Che consigli darebbe a tutti, ai ragazzi ed agli adulti per affrontare questo periodo, anche nell’ottica del lungo periodo?

Sicuramente voglio ribadire come l’informazione sia la chiave. Prima di tutto leggere e informarsi solo da fonti affidabili e certificate. Come il sito dell’OMS (Organizzazione mondiale della sanità) o dell’ISS Istituto Superiore di Sanità).
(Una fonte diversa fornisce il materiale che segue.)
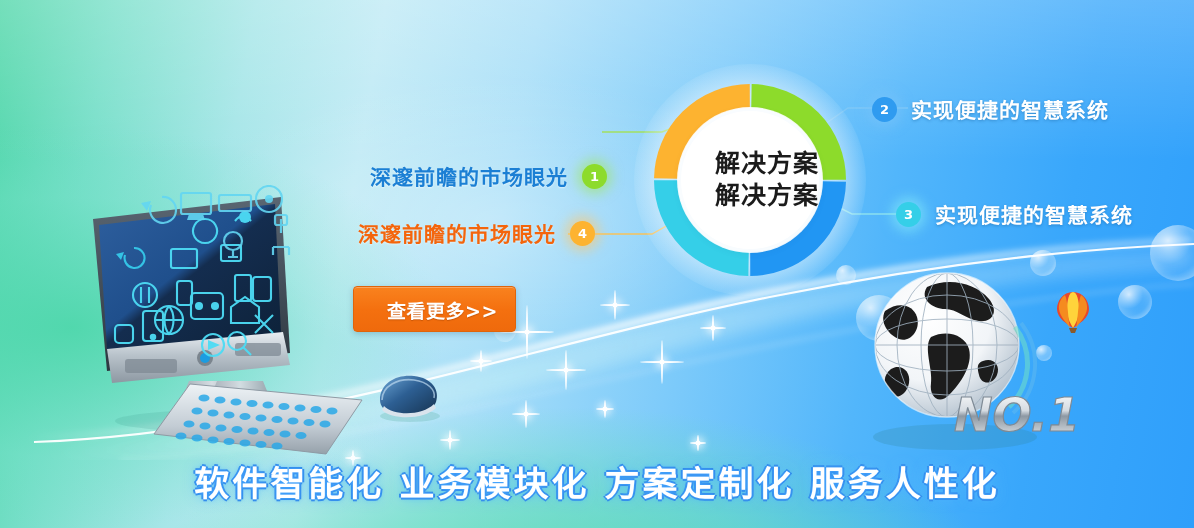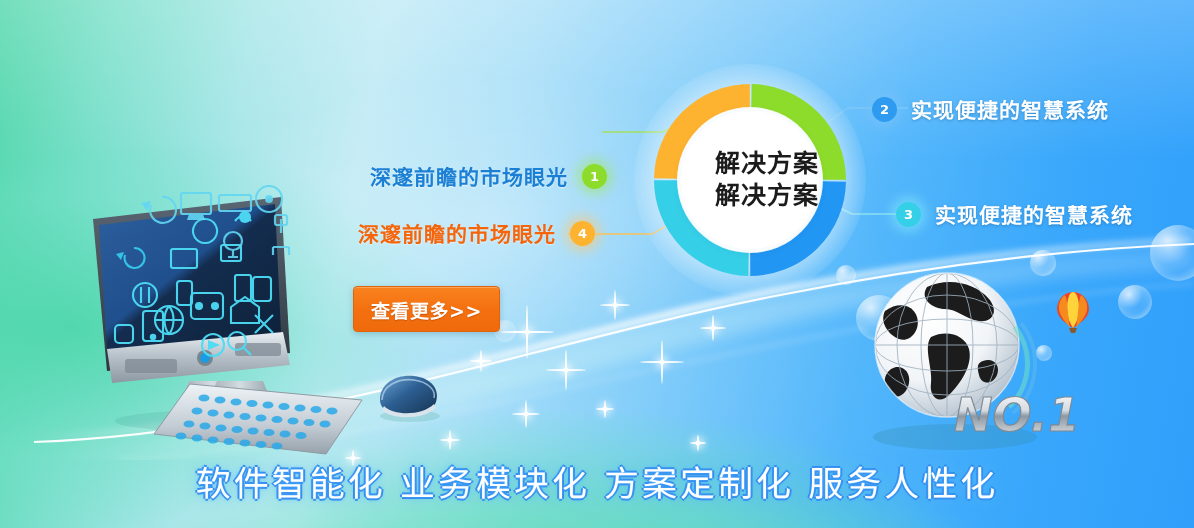--- a/index.html
+++ b/index.html
@@ -93,7 +93,7 @@
     background:linear-gradient(180deg,#f9821e 0%,#f4700f 52%,#ef6a0c 100%);
     border:1px solid #e0640a;
     box-shadow:0 2px 6px rgba(0,60,90,.22), inset 0 1px 0 rgba(255,255,255,.28);
-    display:flex;align-items:center;justify-content:center;cursor:pointer;
+    display:flex;align-items:center;justify-content:center;cursor:pointer;padding-left:16px;
   }
   .cta span{color:#fff;font-size:19px;font-weight:bold;letter-spacing:.5px;text-shadow:0 1px 1px rgba(150,60,0,.45);}
   

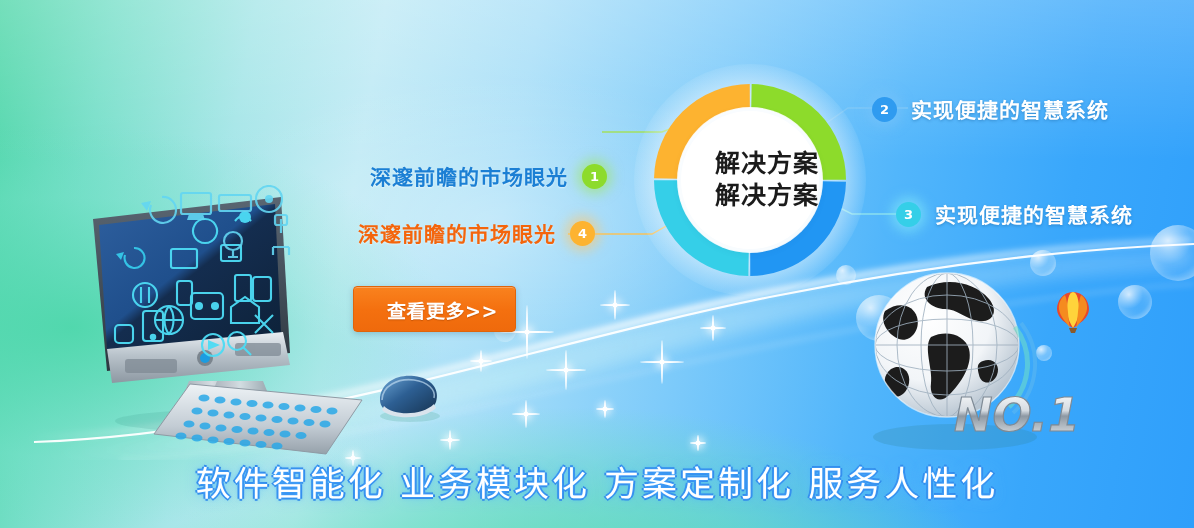--- a/index.html
+++ b/index.html
@@ -99,7 +99,7 @@
   
   .tagline{
     position:absolute;left:0;top:455px;width:1194px;text-align:center;
-    font-size:35px;font-weight:normal;letter-spacing:3px;color:#ffffff;
+    font-size:35px;font-weight:bold;letter-spacing:3px;color:#ffffff;
     text-shadow:
       0 0 2px #4aa8ff,0 0 4px #4aa8ff,
       2px 0 0 #2e86e8,-2px 0 0 #2e86e8,0 2px 0 #2e86e8,0 -2px 0 #2e86e8,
Conoscere e prevedere il probabile futuro grazie ai dettami della scienza e degli scienziati aiuta ad abbassare l’intensità degli stati ansiosi. L’incertezza su quello che sarà il prossimo futuro crea panico. Non ricercare compulsivamente informazioni sul coronavirus e sulle morti. La situazione non cambierà da un ora ad un’altra o da un giorno all’altro. Creare la propria routine quotidiana e quindi creare una propria progettualità nelle giornate. Le ricerche sui campi di concentramento ci aiuto a comprendere questa dinamica. Si è visto che i prigionieri dei Lager Nazisti che riuscivano anche minimamente a mantenere una piccola progettualità quotidiana erano anche quelli che preservavano meglio la propria salute mentale. Se ci sono riusciti loro, in quelle condizioni, possiamo riuscirci anche noi. Sappiamo che lo sport è un ansiolitico e un antidepressivo naturale. Nella vostra routine cercate di fare movimento, anche se ovviamente limitato dagli spazi non importa, fatelo per il vostro equilibrio psicofisico. Evitate molto caffè o sostanze psicostimolanti che possono aumentare la probabilità di stati ansiosi e di panico. Abbandonarsi alla vita, non alzarsi dal letto, e non crearsi dei piccoli obiettivi quotidiani, vi indurranno solo a stati depressivi che peggioreranno nel tempo, deteriorando la vostra salute mentale. Leggete, leggete, leggete.

Se il peso di questa emergenza psicologica è troppo grande, angoscioso, e insopportabile, contattate al più presto uno Psicologo. Gli psicologi sono professionisti sanitari che, per legge, possono fornire supporto psicologico e terapia psicologica anche online in videochiamata.